Wszystkie wydarzenia widzimy oczami dwójki bohaterów, którzy naprzemiennie opowiadają historię, a także mówią o swoich uczuciach.
STYL I JĘZYK
Autorka w swojej książce dostawcza wielu wypełnionych emocjami opisów, które budują klimat książki. Bardzo żywo opisuje wydarzenia, przez co wszystko nabiera autentyczności. Troszeczkę gorzej jest dialogami. Momentami można odnieść wrażenie, że są ciut naciągane, bądź sztuczne.
POSTACIE
MAX
To postać, którą najbardziej polubiłam i najlepiej mi się czytało wydarzenia, które było opisywane jego oczami.
Od samego początku widać, że to chłopak, który jest przytoczony ciążącą na nim odpowiedzialnością za brata i wyobrażeniem, jakie snuje o nim jego brat.
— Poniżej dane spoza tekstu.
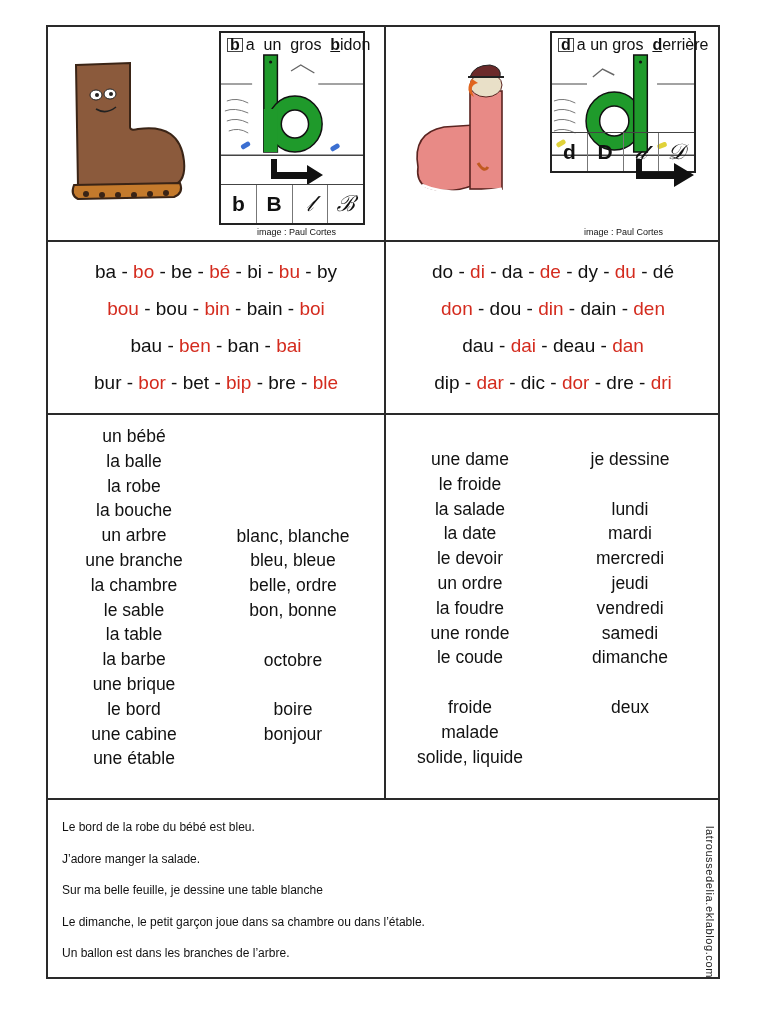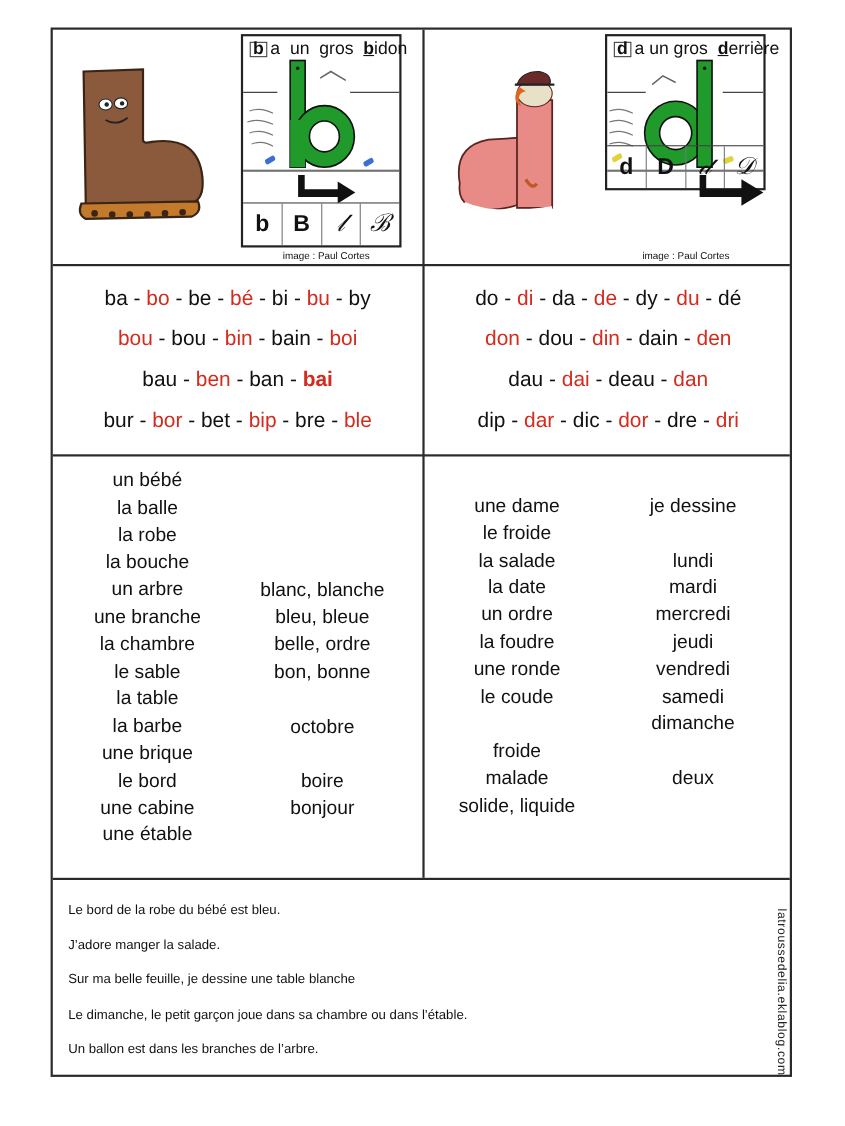"bai" span.red { font-weight: bold -> none }
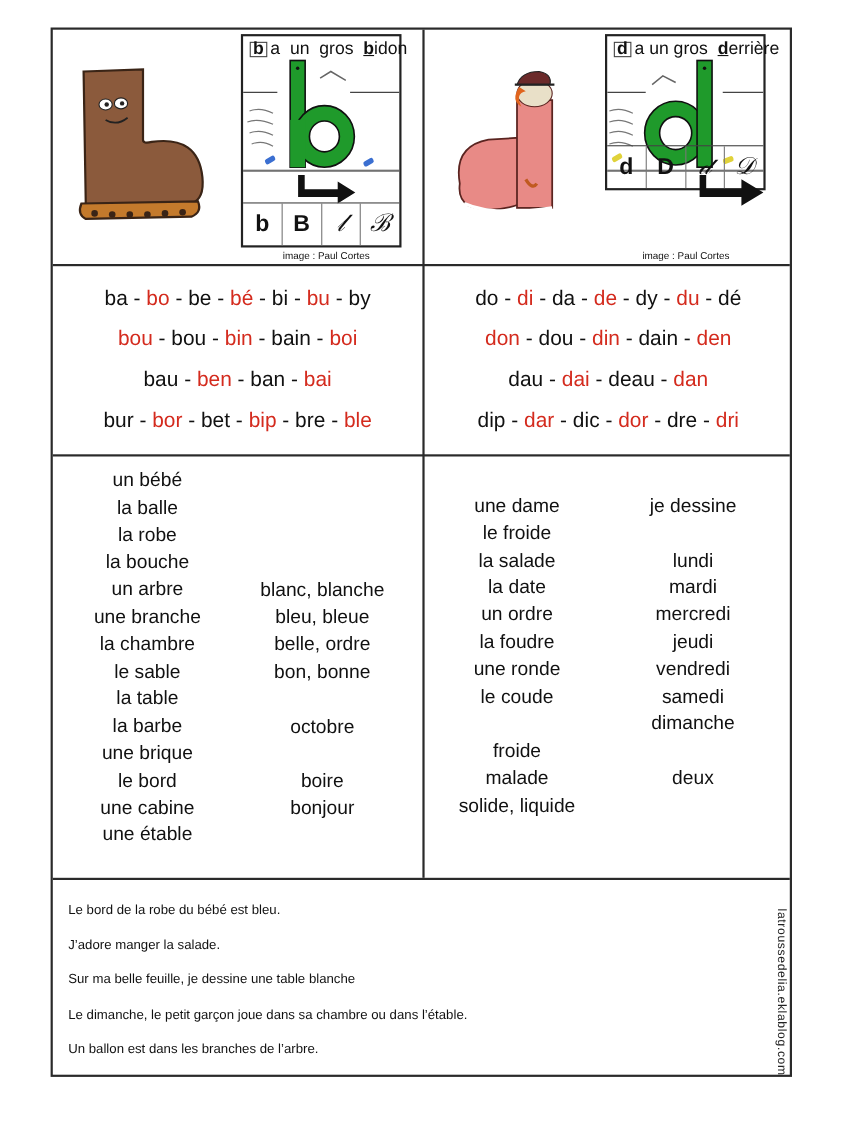"le devoir" div { html: none -> <div>le devoir</div> }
Wydać też, że jest bardzo zagubiony, miota się między nałogiem a chęcią zerwania z nim i miłością.
Pozostałe postacie.
Reszta postaci jest dobrze stworzona, każda z nich odznacza się charakterem.
Twoim śladem to książka, która bardzo mnie poruszyła. Ukazuje początek przepięknej historii o trudnej miłości, dwojga młodych ludzi, którzy mają własny, ciężki bagaż doświadczeń i wciąż muszą zmagać się z nowymi problemami.
Książka bardzo mnie poruszyła, zabierając się, za nią myślałam, że to będzie kolejna przy nudna historia, jednak już po paru kartkach zostałam emocjonalnie wciągnięta w nią.
Ma ona w sobie wiele przepięknych cytatów o miłości, a także jest wyciskaczem łez.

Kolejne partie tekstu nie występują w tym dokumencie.